Objective: To evaluate the potential impact of intrapartum antibiotics, and their specific classes, on the infant gut microbiota in the first year of life.
Design: Prospective study of infants in the New Hampshire Birth Cohort Study (NHBCS).
Settings: Rural New Hampshire, USA.
Population or sample: Two hundred and sixty-six full-term infants from the NHBCS.
Methods: Intrapartum antibiotic use during labour and delivery was abstracted from medical records. Faecal samples collected at 6 weeks and 1 year of age were characterised by 16S rRNA sequencing, and metagenomics analysis in a subset of samples.

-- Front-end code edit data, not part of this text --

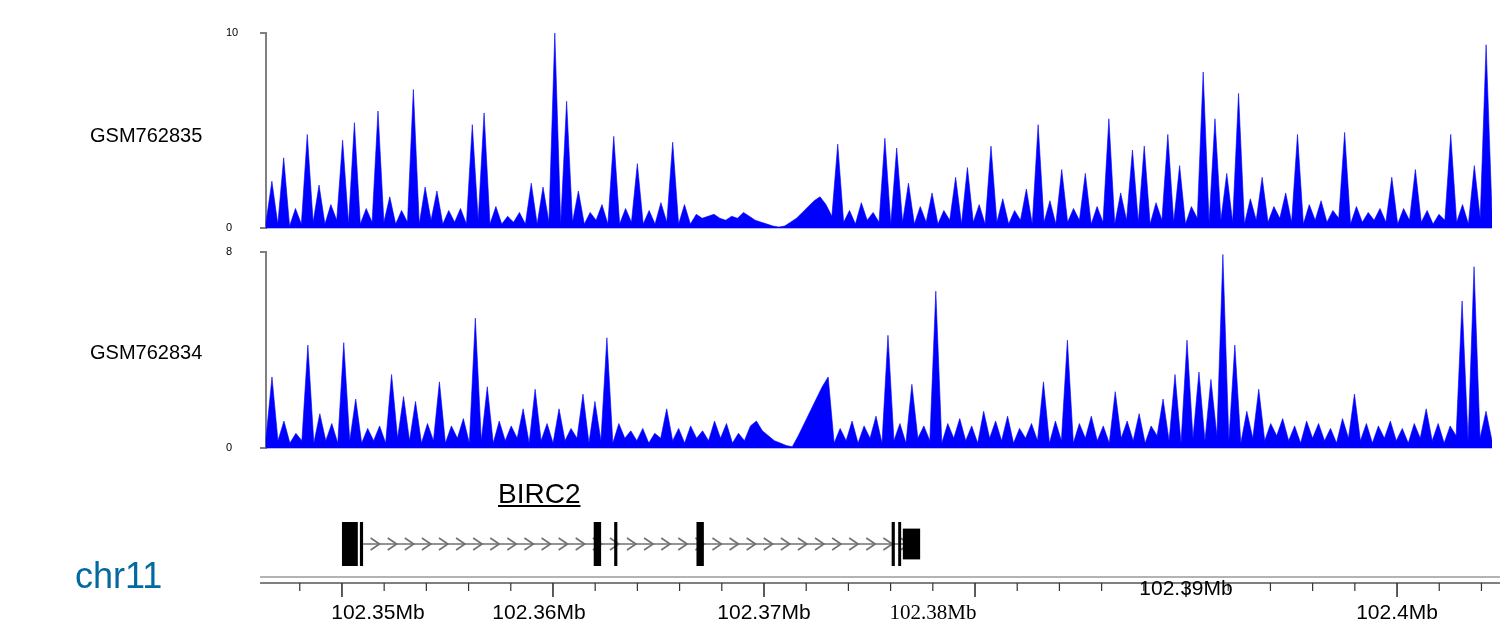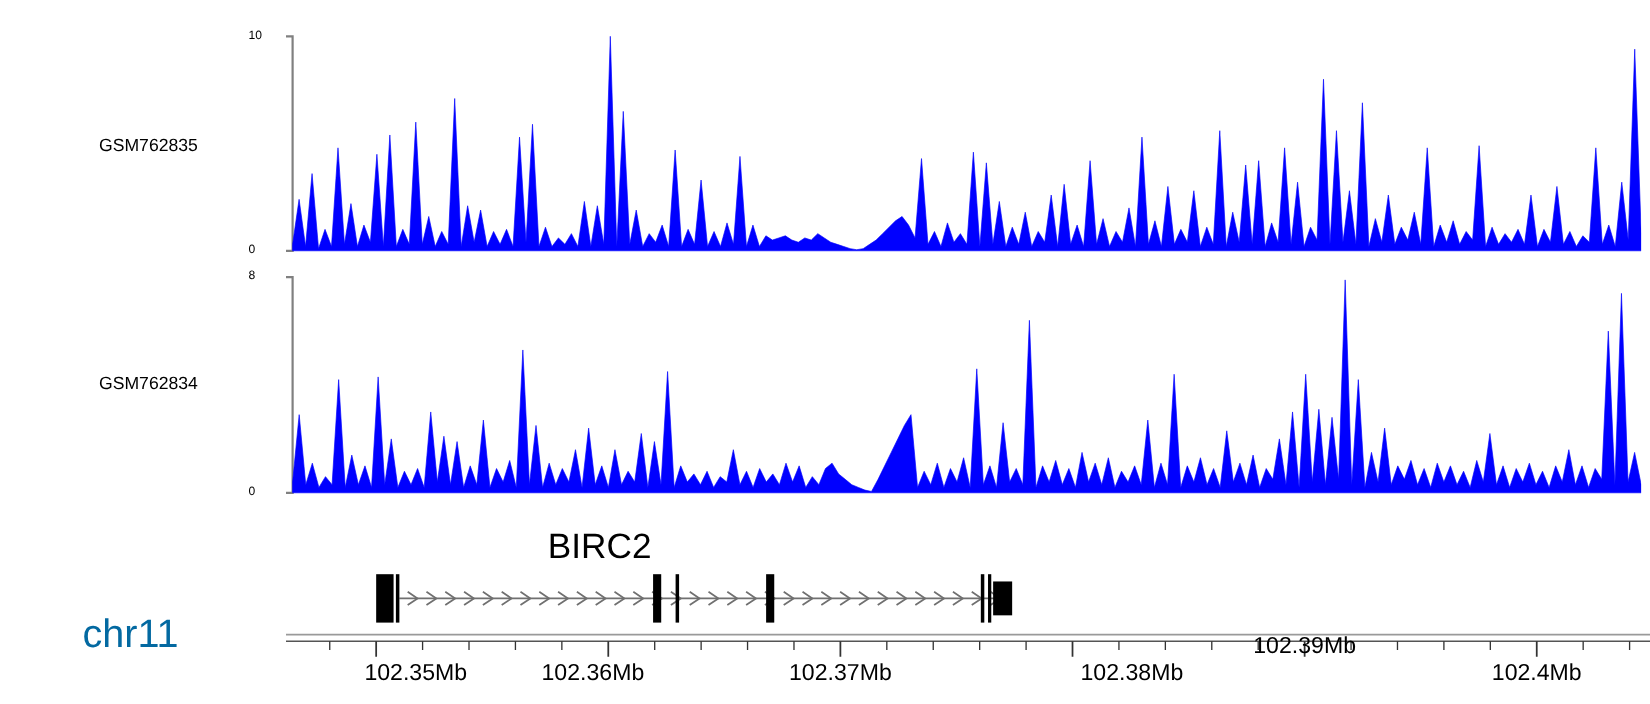--- a/index.html
+++ b/index.html
@@ -7,7 +7,7 @@
   #root{position:relative;width:1500px;height:640px;background:#fff;}
 
   .track-label{
-    position:absolute;font-size:16px;color:#000;white-space:nowrap;
+    position:absolute;font-size:20px;color:#000;white-space:nowrap;
     font-family:"Liberation Sans",sans-serif;
   }
   .axis-num{

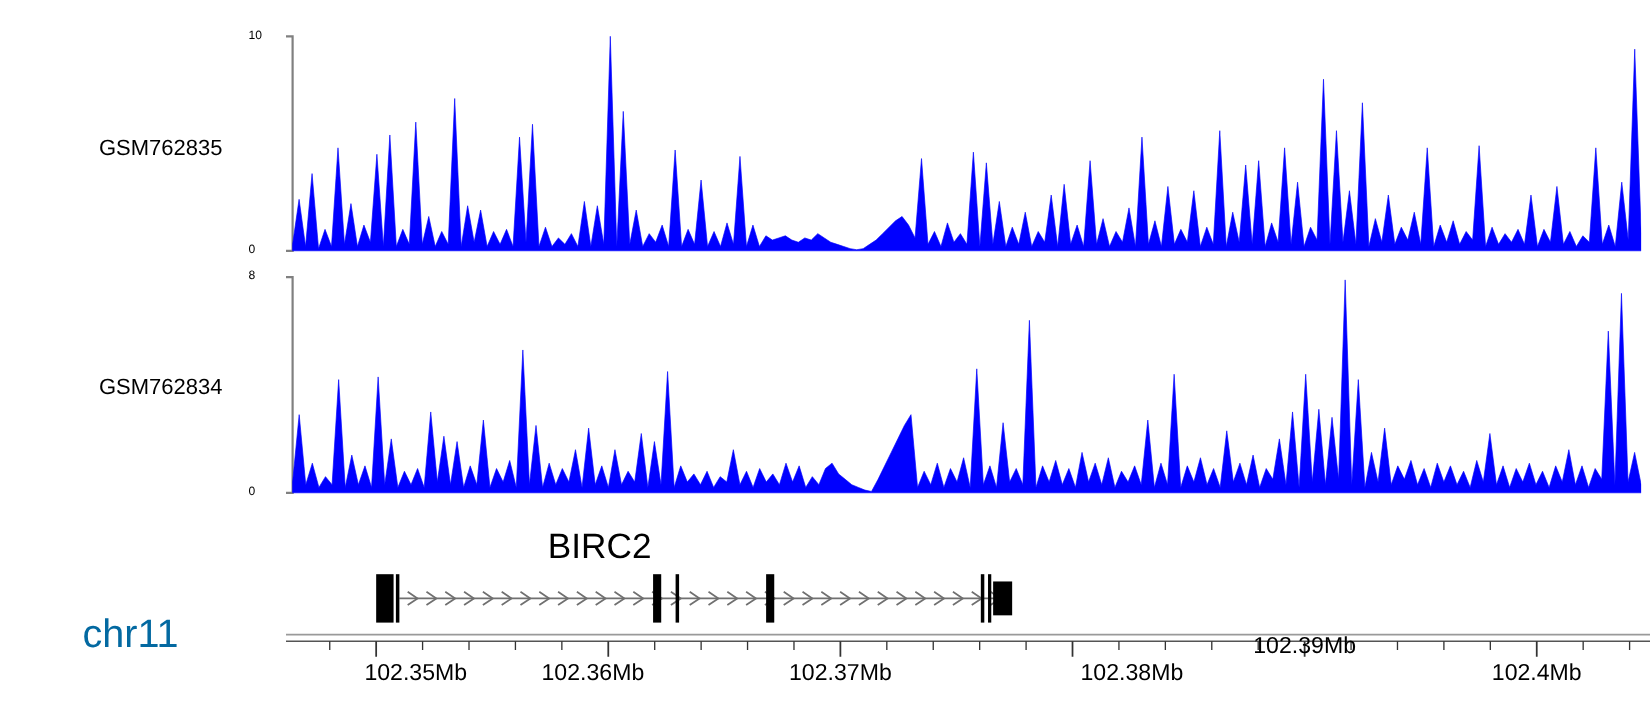--- a/index.html
+++ b/index.html
@@ -23,8 +23,9 @@
     font-family:"Liberation Sans",sans-serif;
   }
   .gene-name{
-    position:absolute;font-size:32px;color:#000;white-space:nowrap;
+    position:absolute;font-size:28px;color:#000;white-space:nowrap;
     font-family:"Liberation Sans",sans-serif;
+    text-decoration:underline;
   }
   svg{display:block;}
   .plotsvg{position:absolute;}

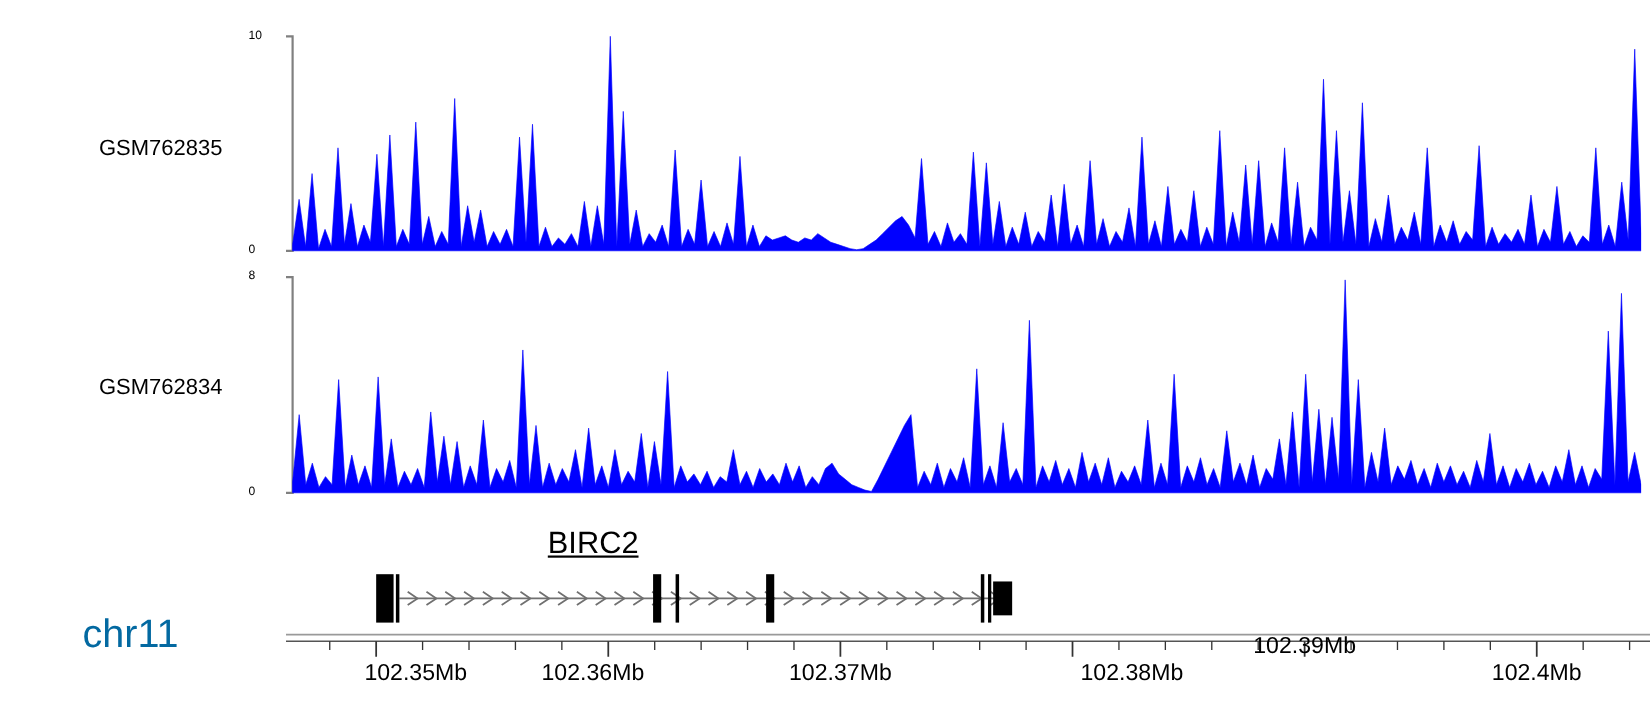--- a/index.html
+++ b/index.html
@@ -145,7 +145,7 @@
       <div class="tick-label" style="left: 341.966px; top: 600px; transform: translateX(-50%); margin-left: 36px;">102.35Mb</div>
       <div class="tick-label" style="left: 539px; top: 600px; transform: translateX(-50%);">102.36Mb</div>
       <div class="tick-label" style="left: 763.997px; top: 600px; transform: translateX(-50%);">102.37Mb</div>
-      <div class="tick-label" style="left: 1029px; top: 600px; transform: translateX(-50%);">102.38Mb</div>
+      <div class="tick-label" style="left: 933px; top: 600px; transform: translateX(-50%); font-family: Liberation Serif, serif;">102.38Mb</div>
       <div class="tick-label" style="left: 1186.03px; top: 576px; transform: translateX(-50%);">102.39Mb</div>
       <div class="tick-label" style="left: 1397.04px; top: 600px; transform: translateX(-50%); text-align: right;">102.4Mb</div>
     </div>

Exposures: Maternal exposure to antibiotics during labour and delivery.
Main outcome measure: Taxonomic and functional profiles of faecal samples.
Results: Infant exposure to intrapartum antibiotics, particularly to two or more antibiotic classes, was independently associated with lower microbial diversity scores as well as a unique bacterial community at 6 weeks (GUnifrac, P = 0.02). At 1 year, infants in the penicillin-only group had significantly lower α diversity scores than infants not exposed to intrapartum antibiotics. Within the first year of life, intrapartum exposure to penicillins was related to a significantly lower increase in several taxa including Bacteroides, use of cephalosporins was associated with a significantly lower rise over time in Bifidobacterium and infants in the multi-class group experienced a significantly higher increase in Veillonella dispar.
Conclusions: Our findings suggest that intrapartum antibiotics alter the developmental trajectory of the infant gut microbiome, and specific antibiotic types may impact community composition, diversity and keystone immune training taxa.
Tweetable abstract: Class of intrapartum antibiotics administered during delivery relates to maturation of infant gut microbiota.
Keywords: Gut; infant; intestinal microbiota; intrapartum antibiotics; neonate.
© 2019 Royal College of Obstetricians and Gynaecologists.